# [WHAT TO DO]
Images in the data are to be skipped, while every line is restated exactly as written.

# [Version difference data]
=======

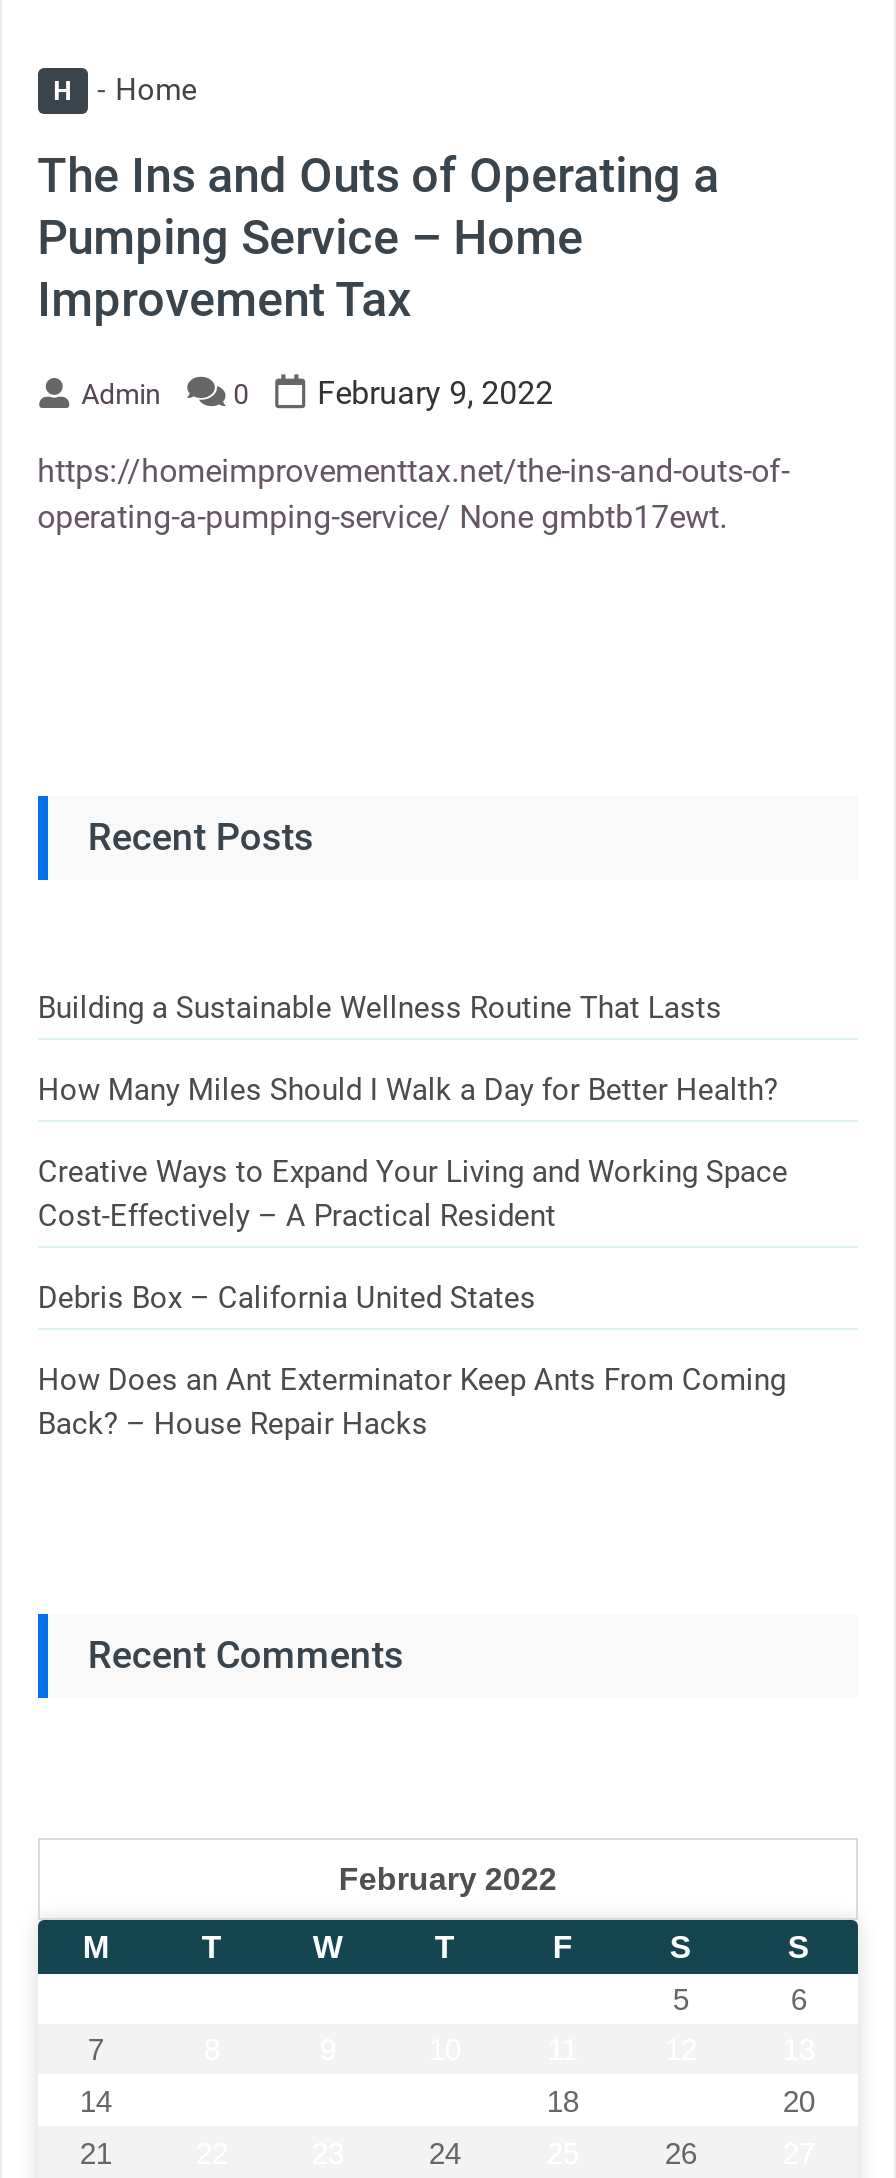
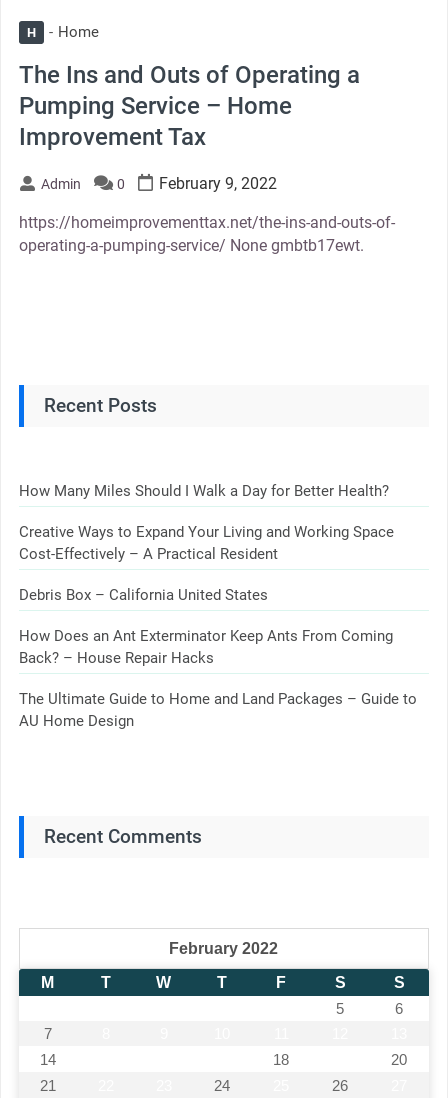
- Building a Sustainable Wellness Routine That Lasts

moved up: How Many Miles Should I Walk a Day for Better Health? | Creative Ways to Expand Your Living and Working Space | Cost-Effectively – A Practical Resident | Debris Box – California United States | How Does an Ant Exterminator Keep Ants From Coming | Back? – House Repair Hacks

+ The Ultimate Guide to Home and Land Packages – Guide to
+ AU Home Design
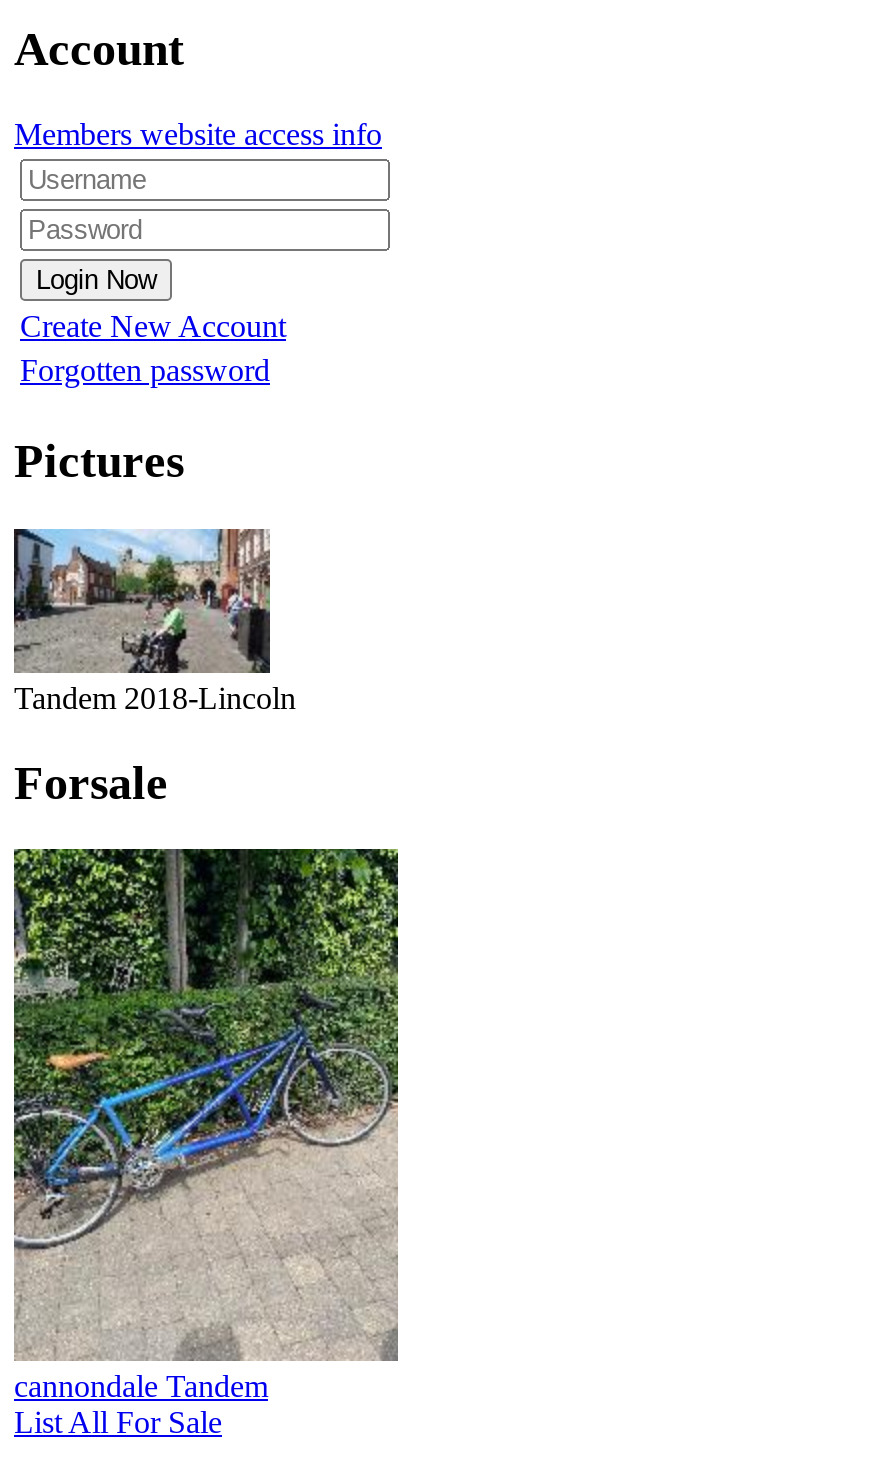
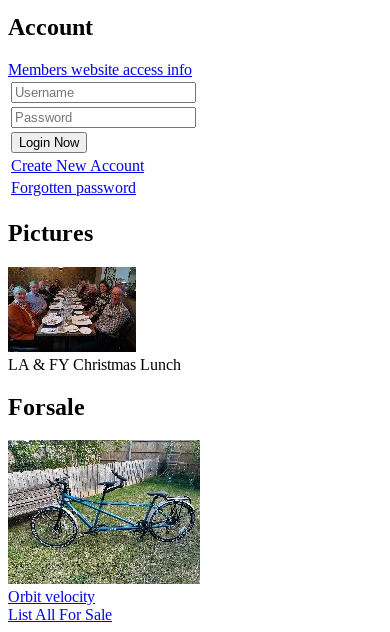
- [image]
- Tandem 2018-Lincoln
+ [image]
+ LA & FY Christmas Lunch

- [image]
- cannondale Tandem
+ [image]
+ Orbit velocity
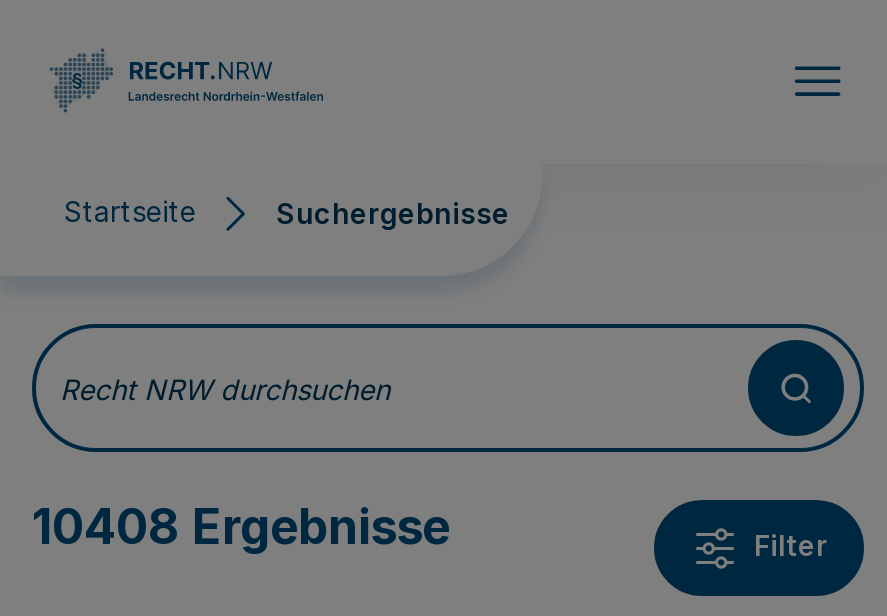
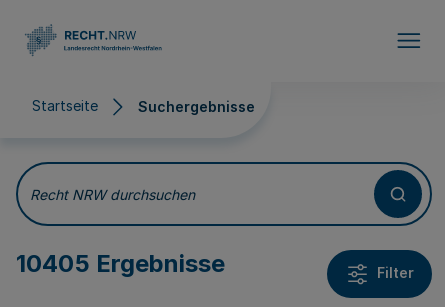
- 10408 Ergebnisse
+ 10405 Ergebnisse
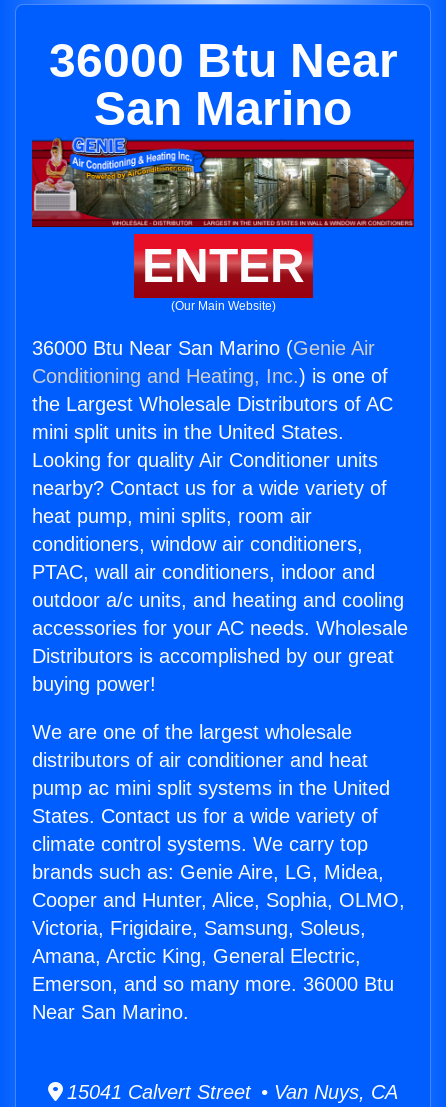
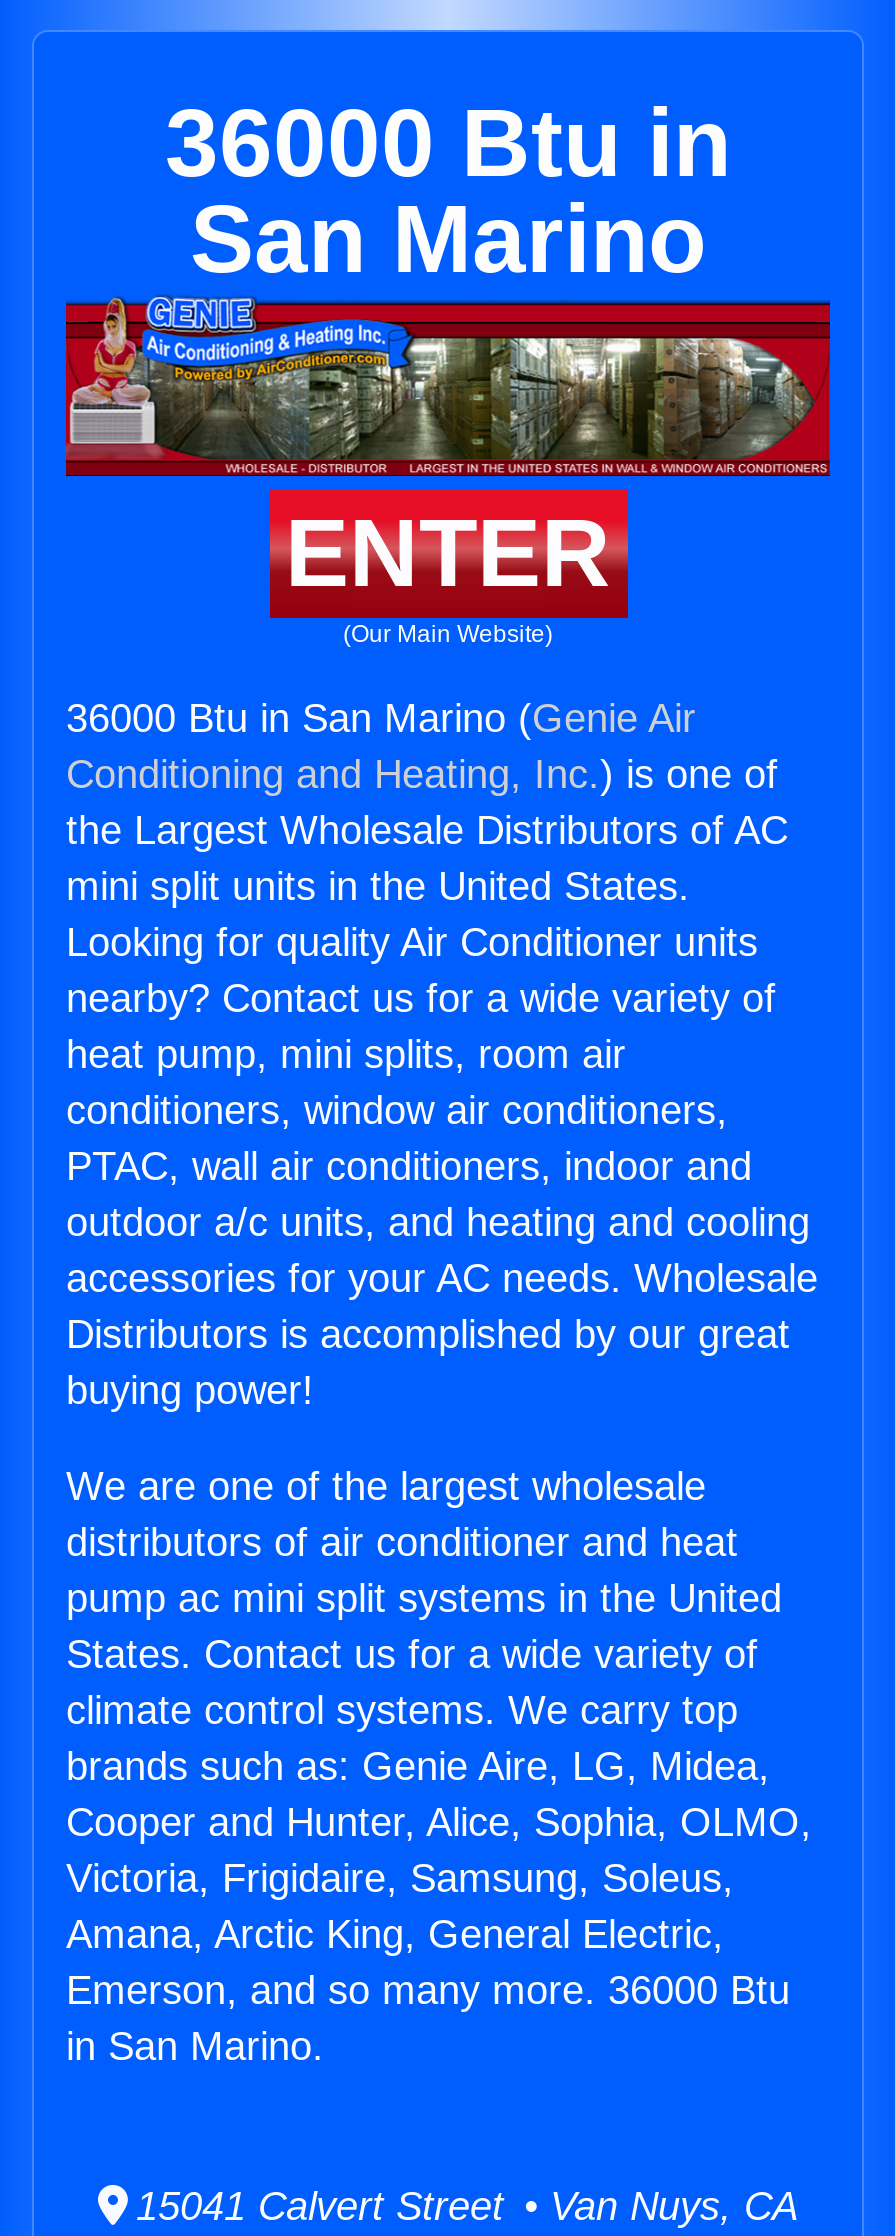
- 36000 Btu Near
+ 36000 Btu in

- 36000 Btu Near San Marino (Genie Air
+ 36000 Btu in San Marino (Genie Air

- Near San Marino.
+ in San Marino.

=======

# [RESPONSE]
- Building a Sustainable Wellness Routine That Lasts

moved up: How Many Miles Should I Walk a Day for Better Health? | Creative Ways to Expand Your Living and Working Space | Cost-Effectively – A Practical Resident | Debris Box – California United States | How Does an Ant Exterminator Keep Ants From Coming | Back? – House Repair Hacks

+ The Ultimate Guide to Home and Land Packages – Guide to
+ AU Home Design
- [image]
- Tandem 2018-Lincoln
+ [image]
+ LA & FY Christmas Lunch

- [image]
- cannondale Tandem
+ [image]
+ Orbit velocity
- 10408 Ergebnisse
+ 10405 Ergebnisse
- 36000 Btu Near
+ 36000 Btu in

- 36000 Btu Near San Marino (Genie Air
+ 36000 Btu in San Marino (Genie Air

- Near San Marino.
+ in San Marino.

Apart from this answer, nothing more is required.